— WORK TO BE COMPLETED —
Every line that contains "size" must be located and copied from the data.

[PROVIDED ENTRIES]

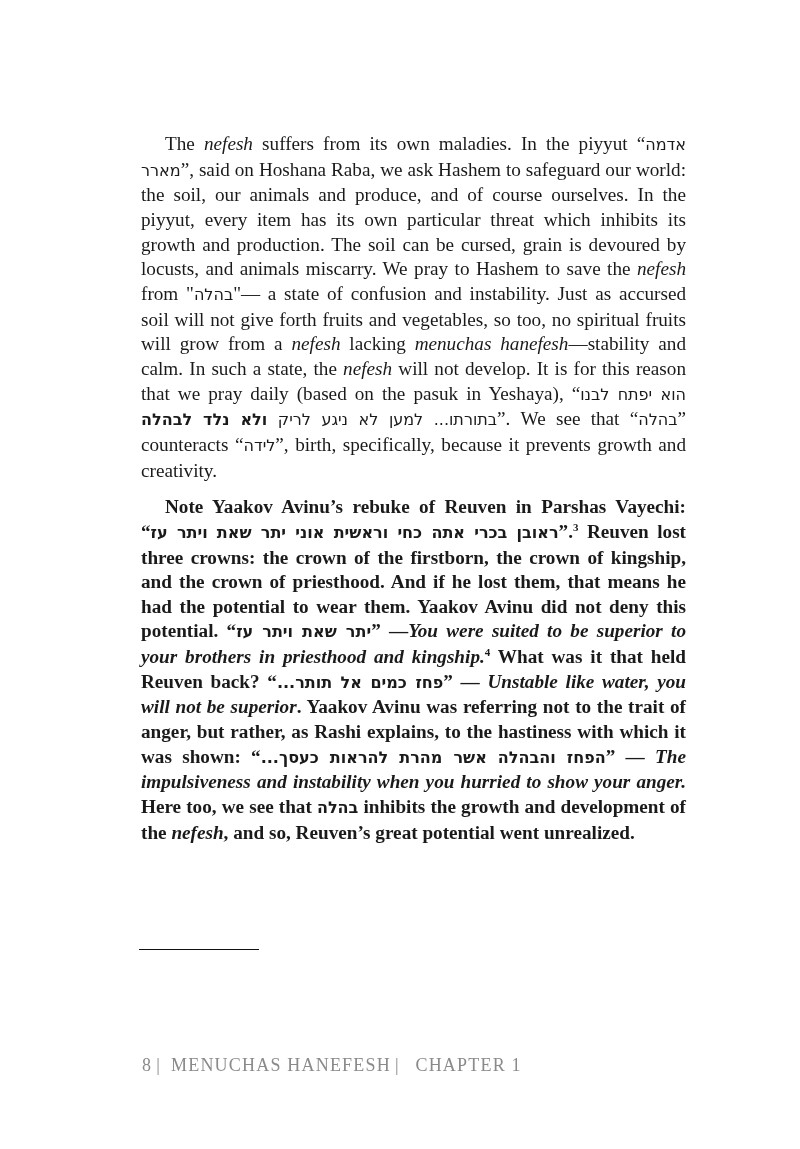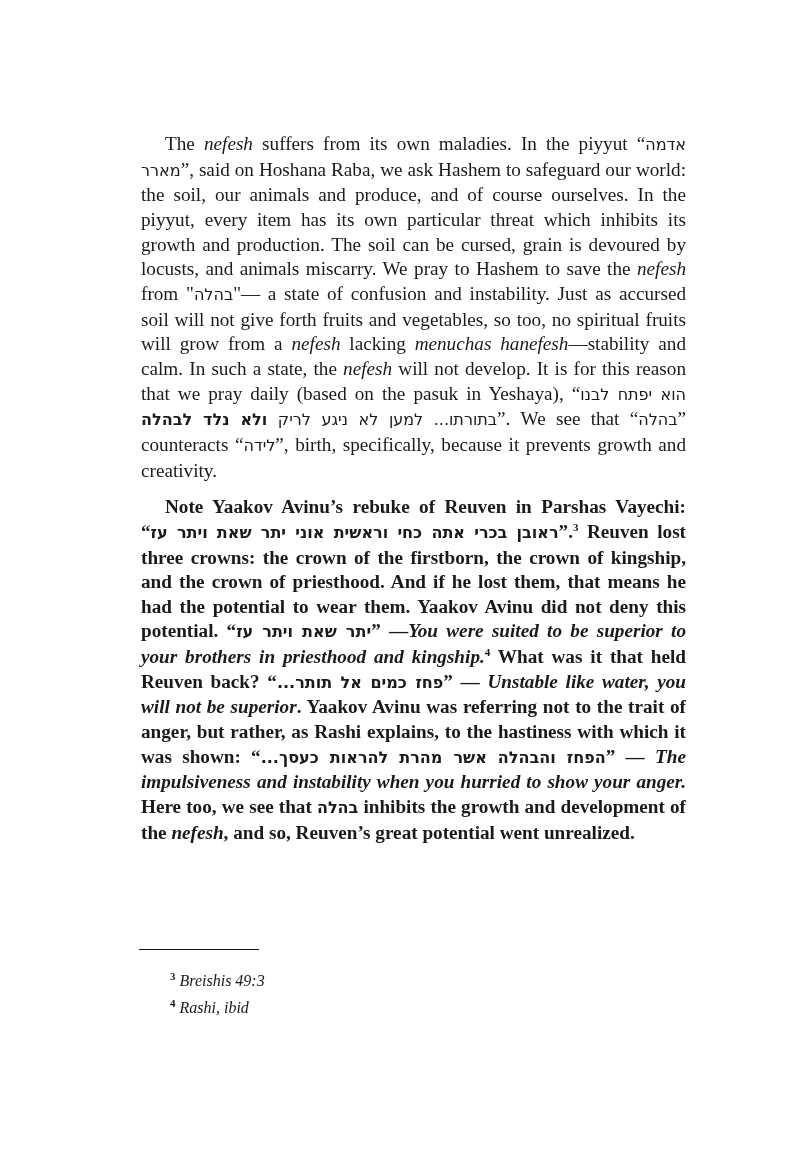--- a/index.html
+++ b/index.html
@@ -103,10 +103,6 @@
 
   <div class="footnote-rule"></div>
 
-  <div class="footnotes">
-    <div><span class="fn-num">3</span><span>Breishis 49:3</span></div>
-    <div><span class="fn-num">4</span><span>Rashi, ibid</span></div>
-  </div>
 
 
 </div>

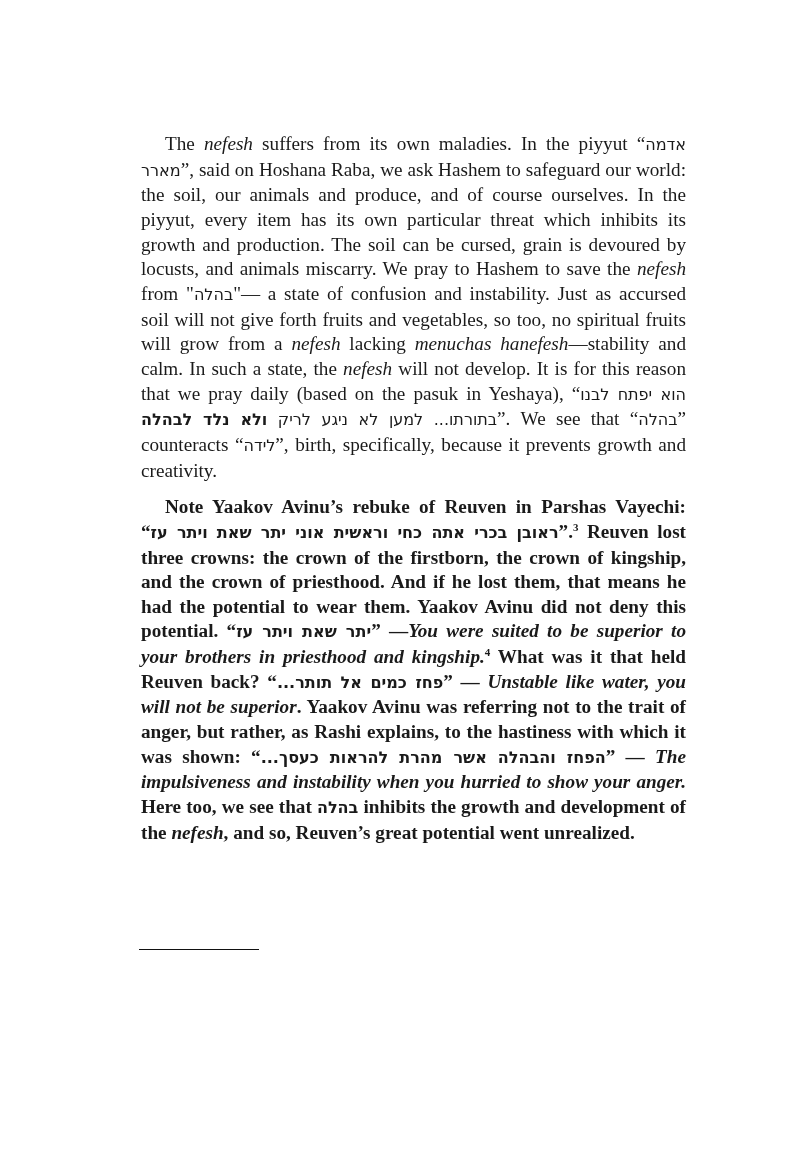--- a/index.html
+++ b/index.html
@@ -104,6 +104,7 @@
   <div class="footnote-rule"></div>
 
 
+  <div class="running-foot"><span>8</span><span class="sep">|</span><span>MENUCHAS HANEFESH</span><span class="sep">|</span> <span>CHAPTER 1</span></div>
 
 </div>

[/PROVIDED ENTRIES]
[PROVIDED ENTRIES]

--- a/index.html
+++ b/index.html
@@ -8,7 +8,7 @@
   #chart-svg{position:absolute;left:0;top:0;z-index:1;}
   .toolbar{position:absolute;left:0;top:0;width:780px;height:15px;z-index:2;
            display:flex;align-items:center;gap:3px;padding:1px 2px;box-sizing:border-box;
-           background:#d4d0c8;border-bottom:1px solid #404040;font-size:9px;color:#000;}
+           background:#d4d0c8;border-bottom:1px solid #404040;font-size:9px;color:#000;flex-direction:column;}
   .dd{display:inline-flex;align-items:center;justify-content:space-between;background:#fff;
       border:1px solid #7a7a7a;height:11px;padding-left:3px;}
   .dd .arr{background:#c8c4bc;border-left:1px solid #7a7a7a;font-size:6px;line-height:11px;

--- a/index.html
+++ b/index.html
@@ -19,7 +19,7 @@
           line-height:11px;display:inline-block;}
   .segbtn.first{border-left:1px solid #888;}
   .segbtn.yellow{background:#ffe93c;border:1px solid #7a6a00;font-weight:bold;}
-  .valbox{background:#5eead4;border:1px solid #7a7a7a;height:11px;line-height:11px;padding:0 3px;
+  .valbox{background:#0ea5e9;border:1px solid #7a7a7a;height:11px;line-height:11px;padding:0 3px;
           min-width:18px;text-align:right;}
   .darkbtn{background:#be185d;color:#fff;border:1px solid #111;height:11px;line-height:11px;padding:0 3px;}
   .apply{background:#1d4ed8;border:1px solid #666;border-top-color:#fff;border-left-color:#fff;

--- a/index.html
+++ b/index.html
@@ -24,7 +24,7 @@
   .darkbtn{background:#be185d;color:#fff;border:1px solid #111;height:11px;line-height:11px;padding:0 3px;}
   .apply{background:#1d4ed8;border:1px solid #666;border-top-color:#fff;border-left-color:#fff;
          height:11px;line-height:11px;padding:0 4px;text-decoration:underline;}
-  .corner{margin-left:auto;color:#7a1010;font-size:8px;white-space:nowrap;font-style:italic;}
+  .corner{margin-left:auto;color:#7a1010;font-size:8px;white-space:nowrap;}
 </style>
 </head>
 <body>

[/PROVIDED ENTRIES]
[PROVIDED ENTRIES]

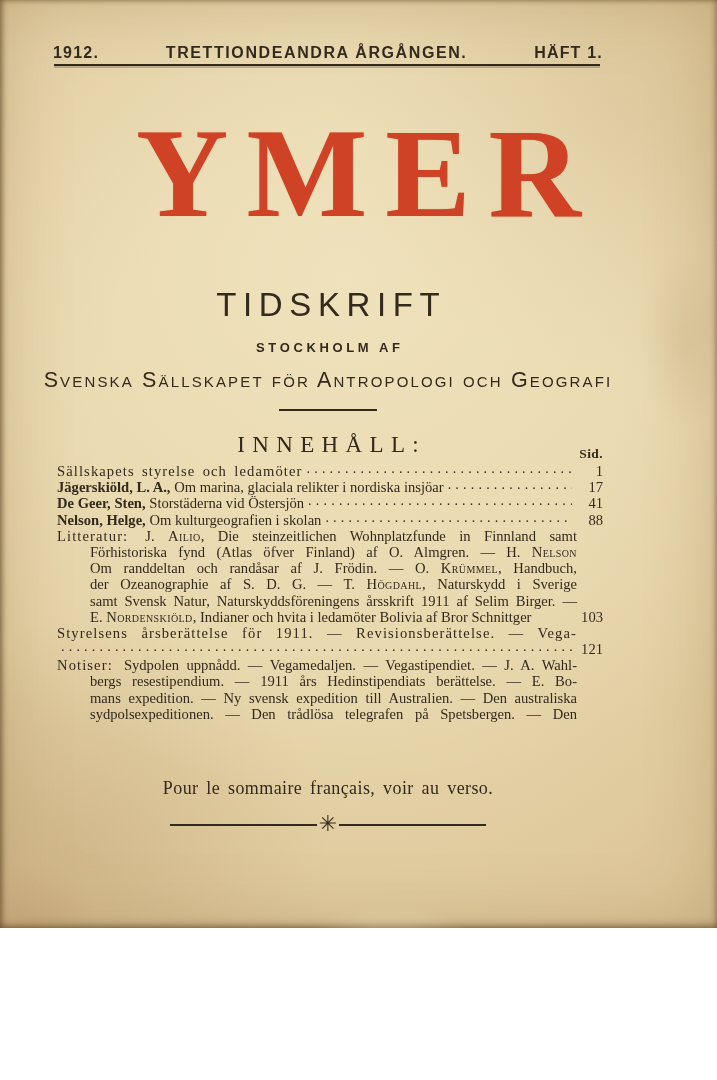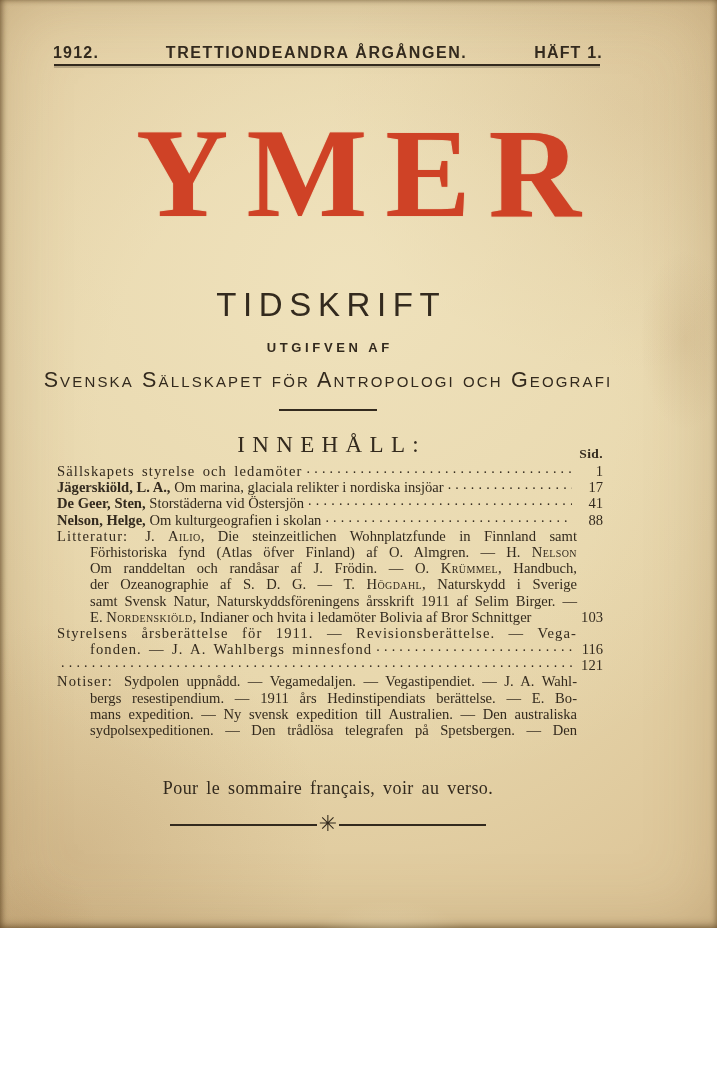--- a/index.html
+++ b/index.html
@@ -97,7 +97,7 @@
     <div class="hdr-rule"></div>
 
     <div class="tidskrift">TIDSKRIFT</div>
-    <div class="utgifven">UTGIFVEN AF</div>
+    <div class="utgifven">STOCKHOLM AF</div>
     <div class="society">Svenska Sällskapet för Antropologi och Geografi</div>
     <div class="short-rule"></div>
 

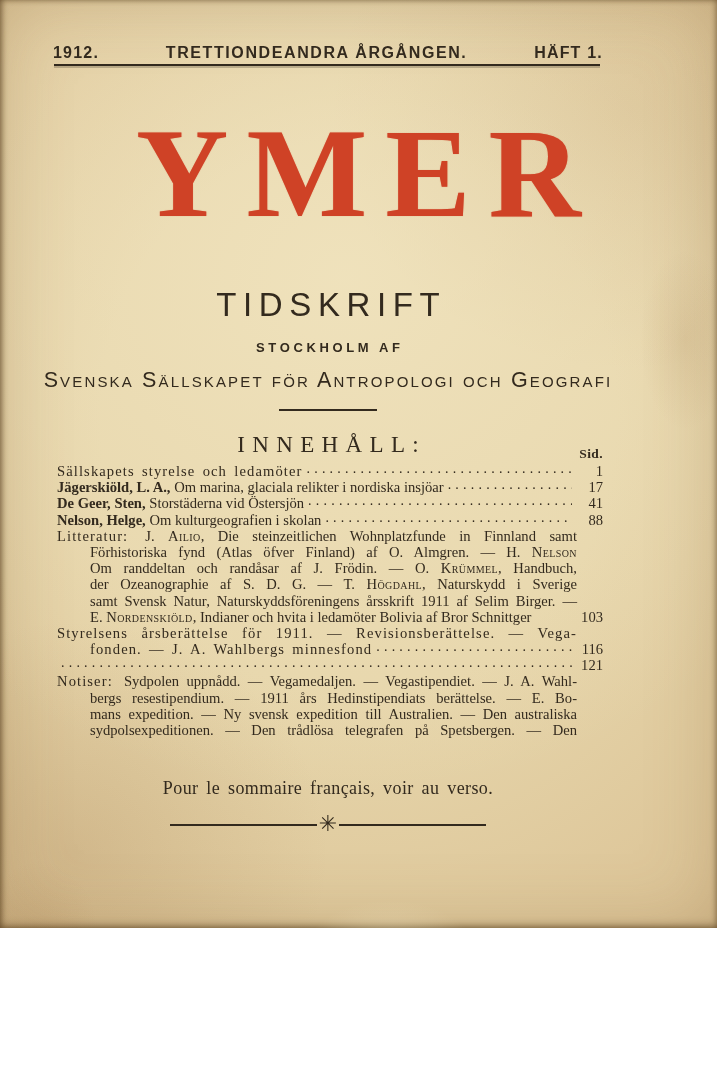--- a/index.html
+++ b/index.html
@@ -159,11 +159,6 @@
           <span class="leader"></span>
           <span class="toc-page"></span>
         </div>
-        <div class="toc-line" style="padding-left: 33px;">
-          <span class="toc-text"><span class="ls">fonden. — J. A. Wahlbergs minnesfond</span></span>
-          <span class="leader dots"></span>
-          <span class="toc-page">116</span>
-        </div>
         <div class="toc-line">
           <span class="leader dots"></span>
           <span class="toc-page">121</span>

[/PROVIDED ENTRIES]

— RESPONSE —
-           background:#d4d0c8;border-bottom:1px solid #404040;font-size:9px;color:#000;}
+           background:#d4d0c8;border-bottom:1px solid #404040;font-size:9px;color:#000;flex-direction:column;}
   .dd .arr{background:#c8c4bc;border-left:1px solid #7a7a7a;font-size:6px;line-height:11px;
-  .corner{margin-left:auto;color:#7a1010;font-size:8px;white-space:nowrap;font-style:italic;}
+  .corner{margin-left:auto;color:#7a1010;font-size:8px;white-space:nowrap;}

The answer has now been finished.